European Commission Targets Apple with Antitrust Charges

In the wake of an initial complaint from Spotify, the European Commission has levied antitrust charges against Apple for breaking EU competition rules regarding its App Store policies. More specifically, the EU focused on two rules, one requiring developers to use its in-app purchase system, for which it charges a 30 percent cut, and a second not allowing developers to let users know about other purchasing options. The Commission found that the rules “distort competition” and result in higher prices for consumers.

The Verge reports that the EU sent Apple a statement of “objections, which is essentially a list of how the Commission believes Apple has violated competition rules … [the] initial, formal stage of antitrust proceedings against Apple.” The company, which faces a fine of up to 10 percent of its annual revenue, will have a chance to respond to the objections.

In addition to the fine, which could reach $27 billion based on its $274.5 billion revenue last year, “Apple could also be forced to change its business model.” Spotify chief legal officer Horacio Gutierrez stated that the Commission’s move is “a critical step toward holding Apple accountable for its anticompetitive behavior, ensuring meaningful choice for all consumers and a level playing field for app developers.”

Apple’s response has been to say that, “Spotify has become the largest music subscription service in the world, and we’re proud for the role we played in that,” noting that “Spotify does not pay Apple any commission on over 99 percent of their subscribers, and only pays a 15 percent commission on those remaining subscribers that they acquired through the App Store.”

Spotify is not alone in objecting to Apple’s commission fee, often called the Apple tax, joined by the likes of Netflix and Epic Games. Spotify has also “claimed that Apple uses its App Store to stifle innovation and limit consumer choice in favor of its own Apple Music service.” Japanese electronic company Rakuten made a similar claim regarding sale of e-books via the App Store, where Apple promotes its Apple Books service.

CNET reports that the EU has been investigating Apple for the past year, based on the complaint Spotify made in 2019. European Competition Commissioner Margrethe Vestager tweeted last week that the investigation determined “consumers [are] losing out” due to Apple’s policies, and that Apple was found to be the “gatekeeper” with the App Store.

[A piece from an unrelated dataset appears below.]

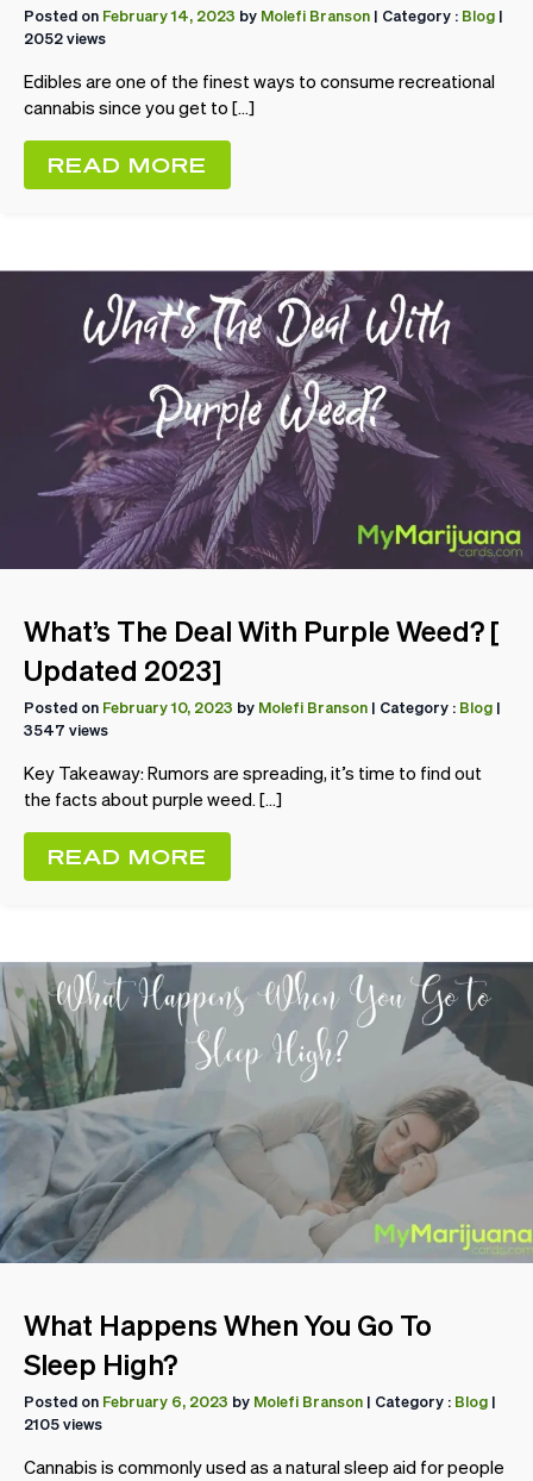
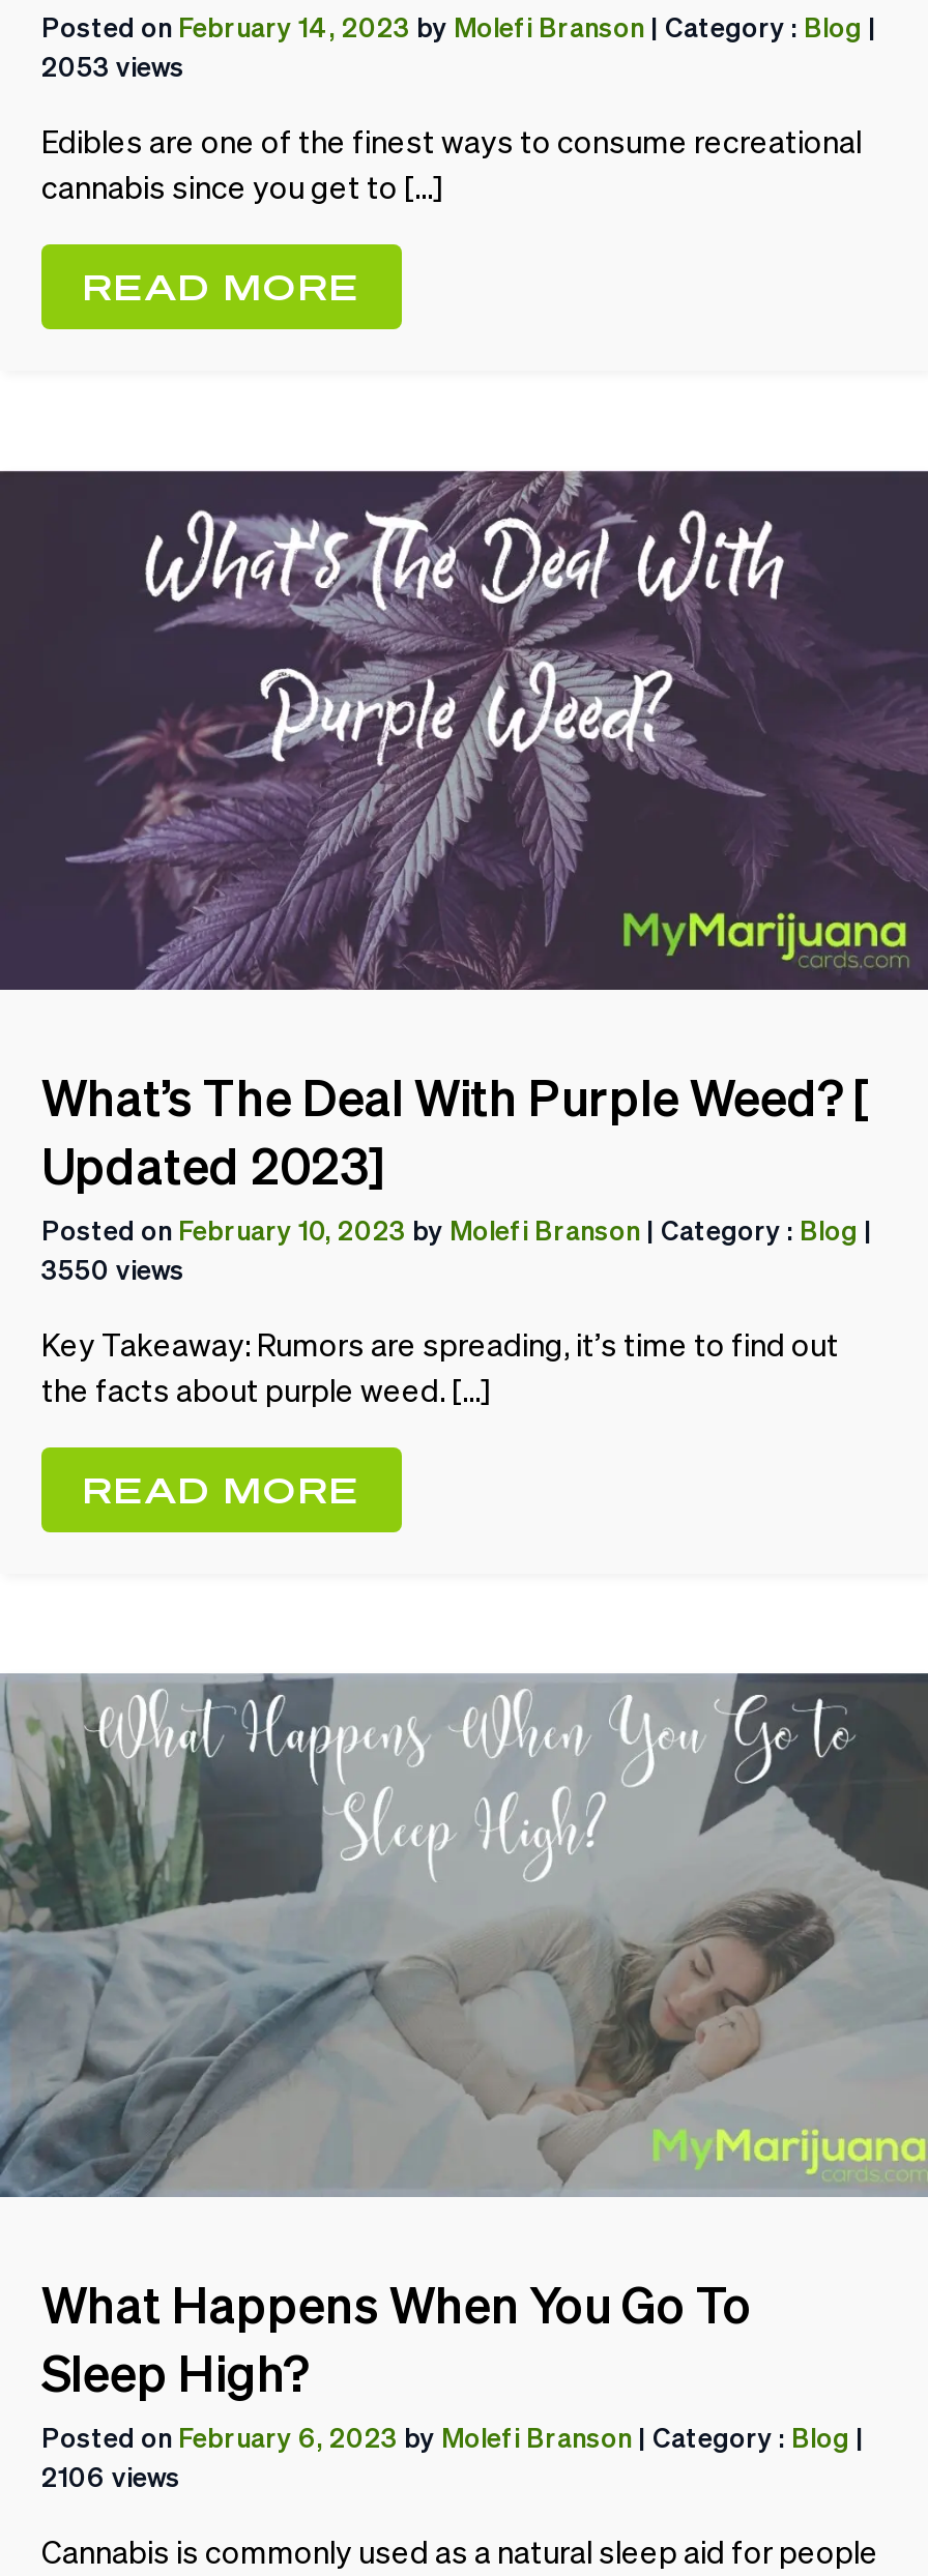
[24,29,106,48] 2052 views -> [41,50,184,83] 2053 views
[24,720,108,739] 3547 views -> [41,1253,184,1286] 3550 views
[24,1415,102,1434] 2105 views -> [41,2460,180,2494] 2106 views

“By setting strict rules on the App Store that disadvantage competing music streaming services, Apple deprives users of cheaper music streaming choices and distorts competition,” she said. “This is done by charging high commission fees on each transaction in the App Store for rivals and by forbidding them from informing their customers of alternative subscription options.”

Spotify chief executive Daniel Ek called the finding, “one step closer to creating a level playing field,” but Apple protested that it was “the opposite of fair competition.”

The Commission “will likely not announce whether formal charges and a subsequent penalty will be issued for at least another year.” Apple had a previous run-in with the EU’s Vestager in 2016, who charged the company a $14.5 billion tax penalty.